Excellent thread UFN  Doing the right thing (click to insert in post)

Excerpt
Well, I 'm not comfortable with the subject so I guess this is right where I need to be. I have realized that in some ways I have felt like a victim. But I've also realized that it's a dead end street. When I feel like a victim I don't feel responsible. When I don't feel responsible I don't take action. Then I'm stuck. So even though I don't want to feel responsible for accepting quite a bit of abusive treatment, I have no power, no strength, no hope of better in my life to come if I hang on to the idea that it ain't my fault; I'm a victim. I have plenty that I have yet to stand up to the plate with and the best I can, I'm keeping one foot in front of the other, better on some than others.

Doing the right thing (click to insert in post)

Excerpt
The real hope lies in helping the non take a step back from the dysfunction. To untangle the emeshment. To allow the pwBPD to feel and maybe learn from their mistakes. To remove their unhealthy coping mechanisms – their inclination to abuse us. To provide them with the opportunity to make healthier choices. 

Is there an enmeshment workshop yet? This is so key to breaking through the FOG and throwing up those Beautiful Boundaries.

Excerpt
How do you feel about this?

Do you see yourself as the victim?

Are you ready to take charge of your life?

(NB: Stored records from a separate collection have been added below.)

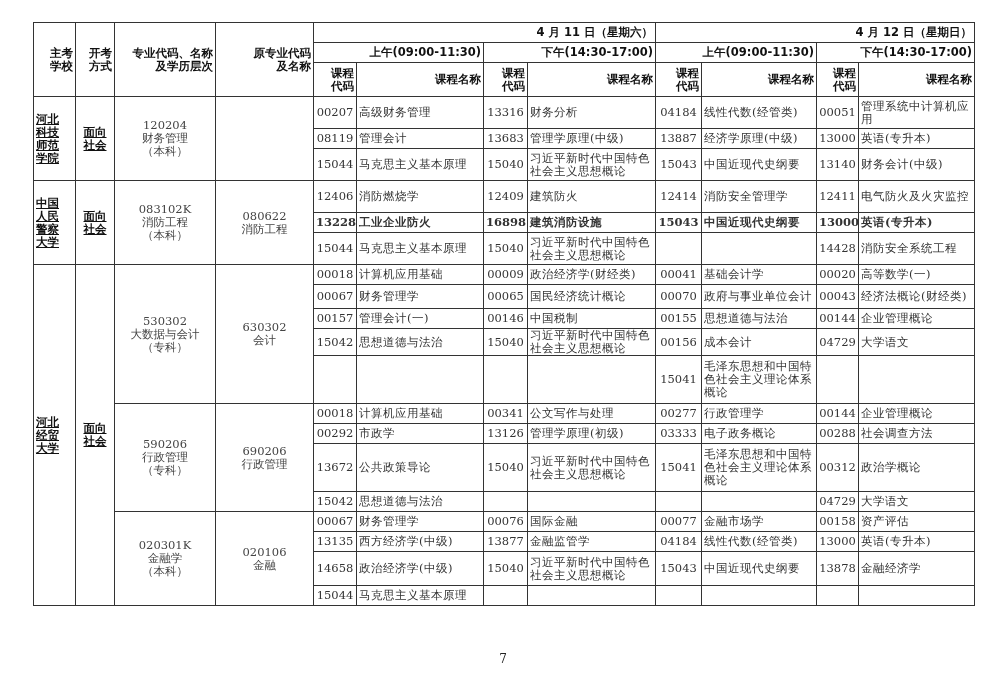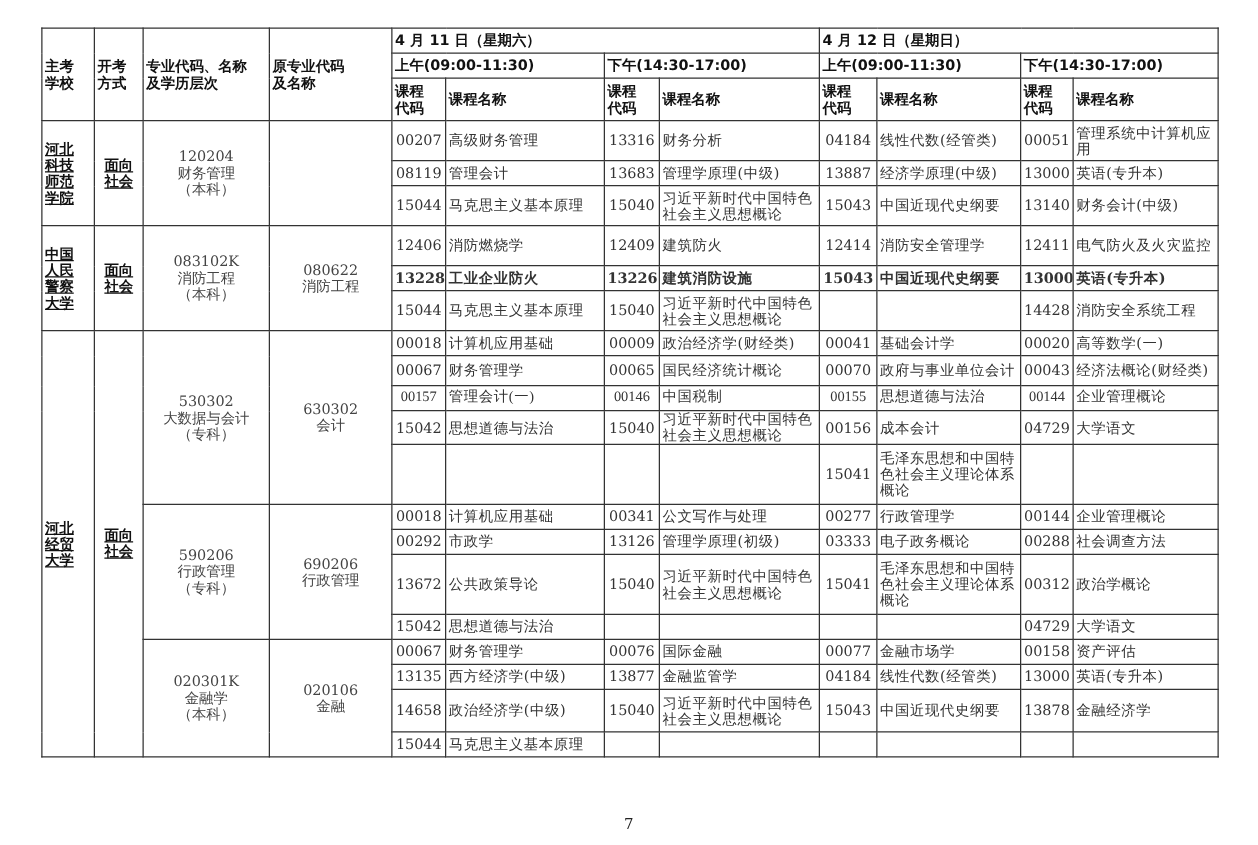"4 月 11 日（星期六）" th { text-align: left -> right }
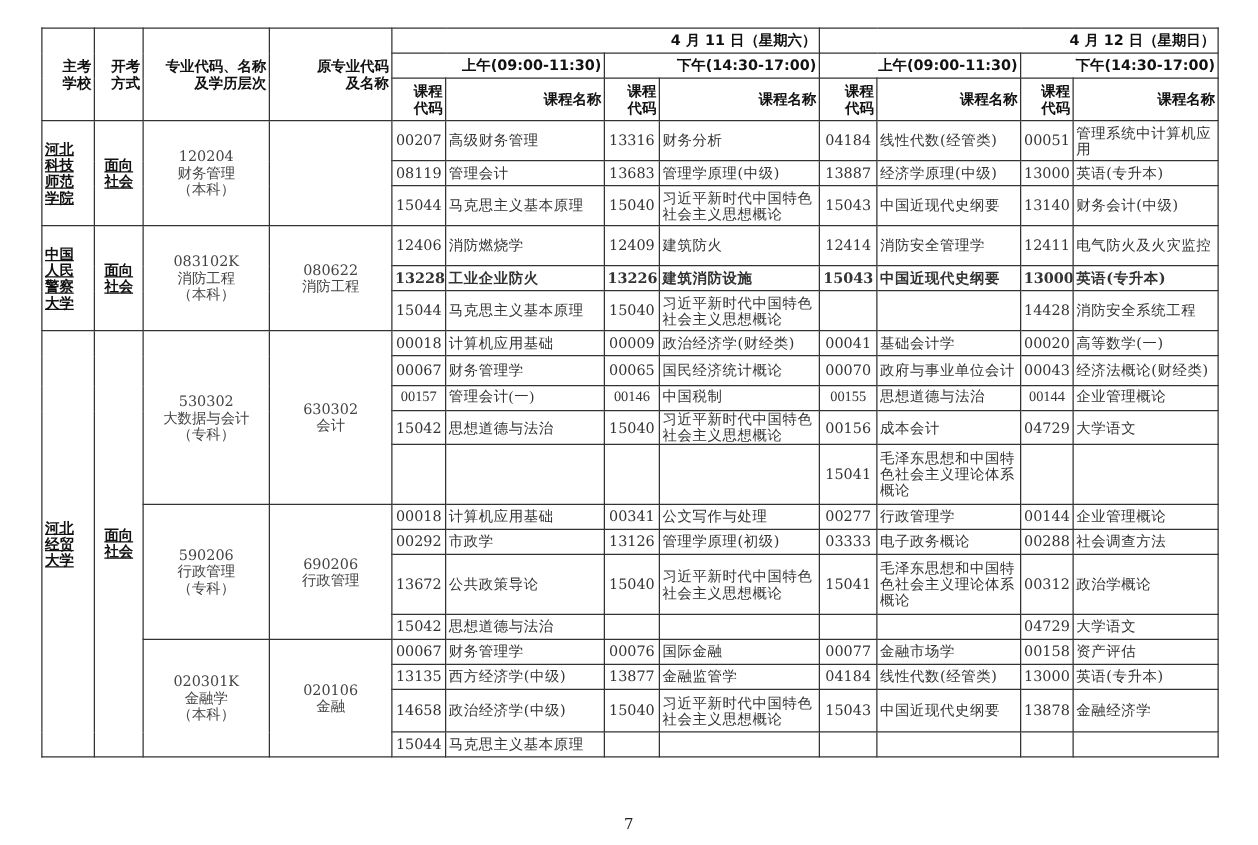"13226" td.code { text: 13226 -> 16898 }
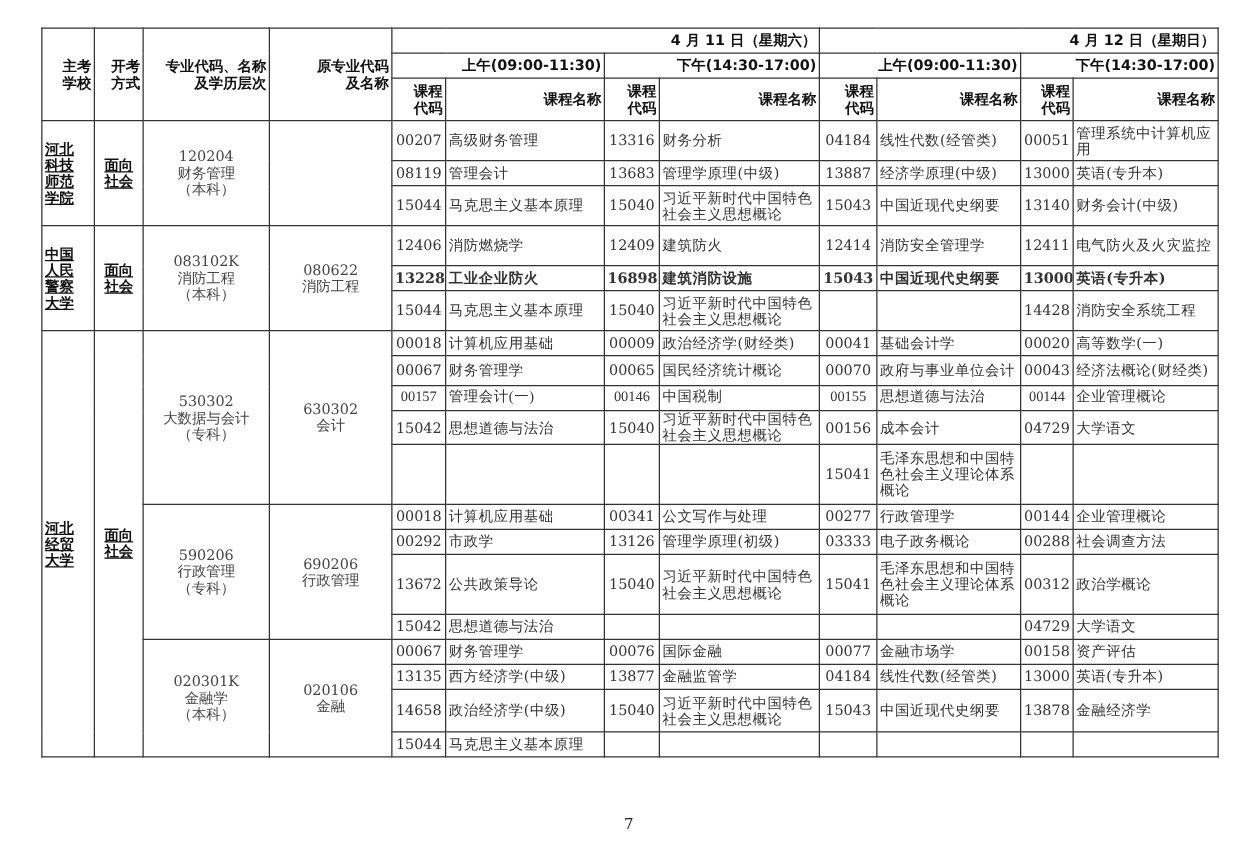"00157" tr { font-family: Liberation Serif, serif -> none }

I agree... .was only a victim once... .after that it was a foolish choice to  try and make things better... .and blah blah blah 

CHARGE... .oh.... and unleash the hell hounds on my hubby. He's been doing much more thinking and far less drinking these last days... .it's a good thing. Short lived to be sure as it always is... .but for now... .it's nice.  Smiling (click to insert in post)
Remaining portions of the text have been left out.